In this chapter we will look at a simple graph problem and see how to solve it so that we are using close to 100% of the theoretical maximum performance of the computer.

We will use the following simple graph problem as our running example throughout this chapter. We have a directed graph with $n$ nodes. The nodes of the graph are labeled with numbers $0,1,\dotsc,n-1$. There is a directed edge between each pair of the nodes; the **cost** of the edge between nodes $i$ and $j$ is $d_{ij}$; we will assume that $d_{ij}$ is a nonnegative real number. For convenience, we write $d_{ii} = 0$ for each node $i$.

However, the costs do not necessarily satisfy the triangle inequality.
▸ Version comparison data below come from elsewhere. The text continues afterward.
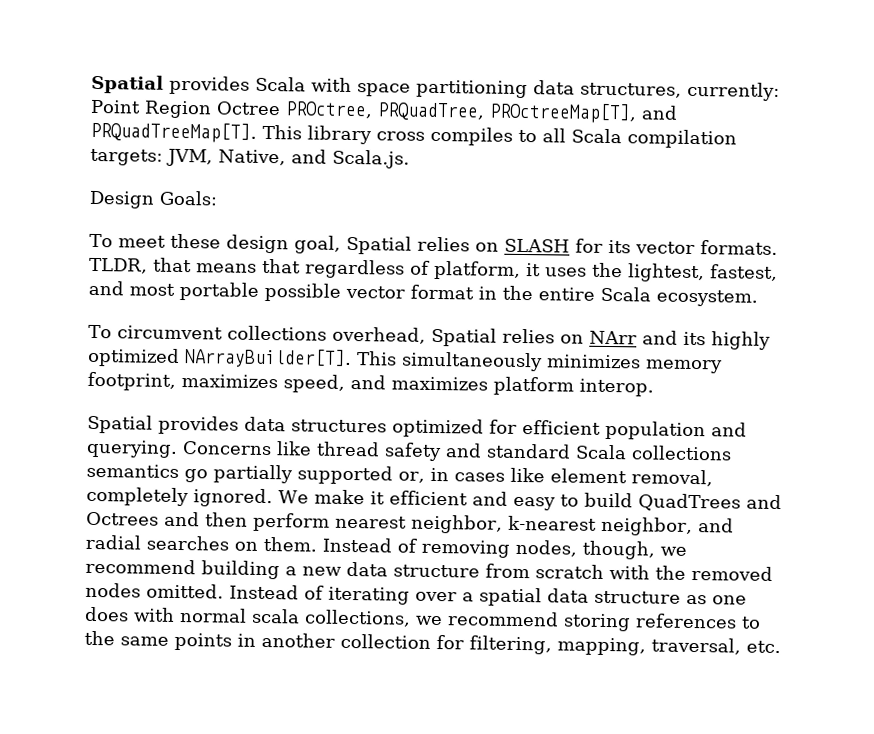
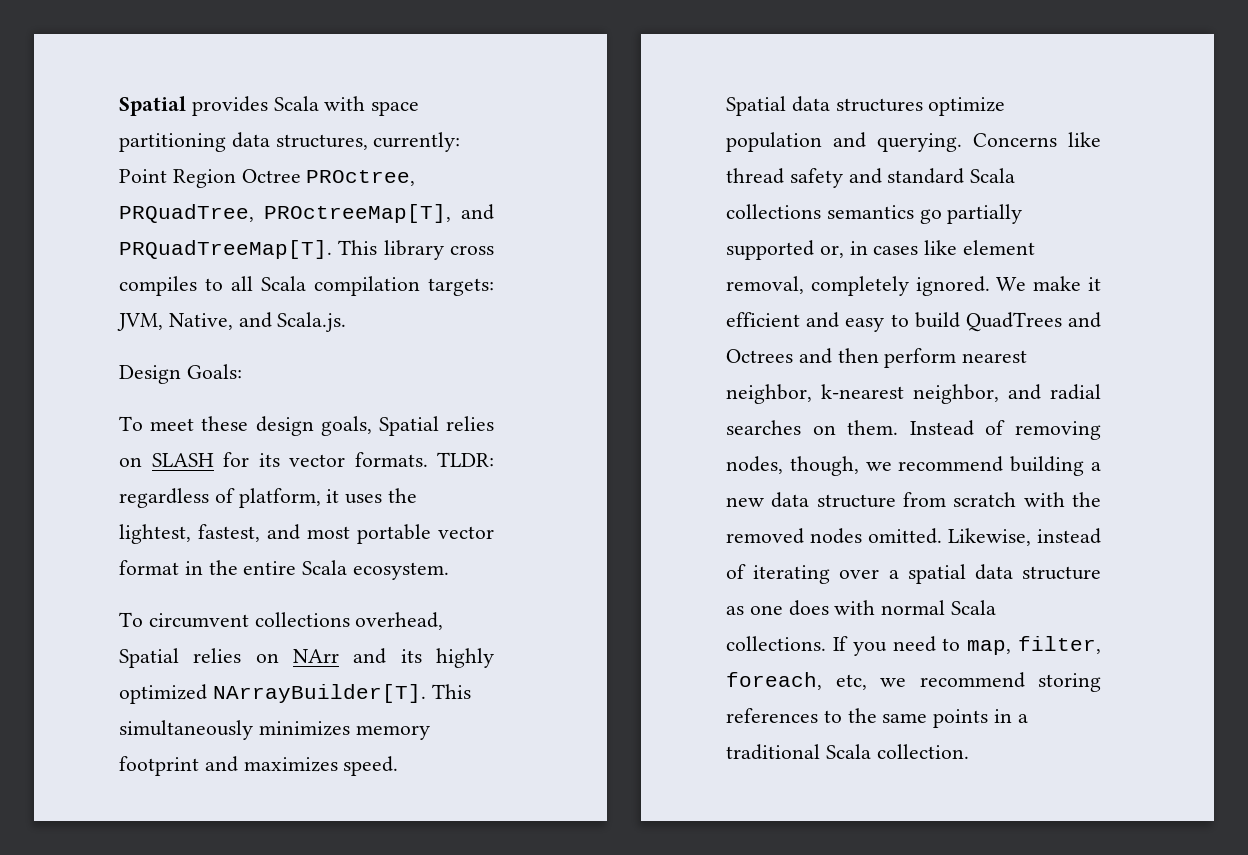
- To meet these design goal, Spatial relies on SLASH for its vector formats.
+ To meet these design goals, Spatial relies on SLASH for its vector formats.
- TLDR, that means that regardless of platform, it uses the lightest, fastest, and most portable possible vector format in the entire Scala ecosystem.
+ TLDR: regardless of platform, it uses the lightest, fastest, and most portable vector format in the entire Scala ecosystem.
- This simultaneously minimizes memory footprint, maximizes speed, and maximizes platform interop.
- Spatial provides data structures optimized for efficient population and querying.
+ This simultaneously minimizes memory footprint and maximizes speed.
+ Spatial data structures optimize population and querying.
- Instead of iterating over a spatial data structure as one does with normal scala collections, we recommend storing references to the same points in another collection for filtering, mapping, traversal, etc.
+ Likewise, instead of iterating over a spatial data structure as one does with normal Scala collections. If you need to map, filter, foreach, etc, we recommend storing references to the same points in a traditional Scala collection.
We might have an edge of cost $d_{ij} = 10$ from node $i$ to $j$, but there might be an intermediate node $k$ with $d_{ik} = 2$ and $d_{kj} = 3$. Then we can follow the route $i \to k \to j$ at a total cost of $2+3 = 5$, while the direct route $i \to j$ would cost $10$.

Our task is to find for all $i$ and $j$ what is the cost of getting from $i$ to $j$ by taking **at most two edges**. If we write $r_{ij}$ for the result, then clearly
$$
r_{ij} = \min_k (c_{ik} + c_{kj}),
$$
where $k$ ranges over $0,1,\dotsc,n-1$. Note that we will also consider here e.g. the route $i \to i \to j$, and hence we will also find a path of one edge if it happens to be cheapest.

We can write the distances $d_{ij}$ as a matrix $D$, and the results $r_{ij}$ as a matrix $R$. Then $R = D \circ D$, where $\circ$ denotes min-plus matrix multiplication.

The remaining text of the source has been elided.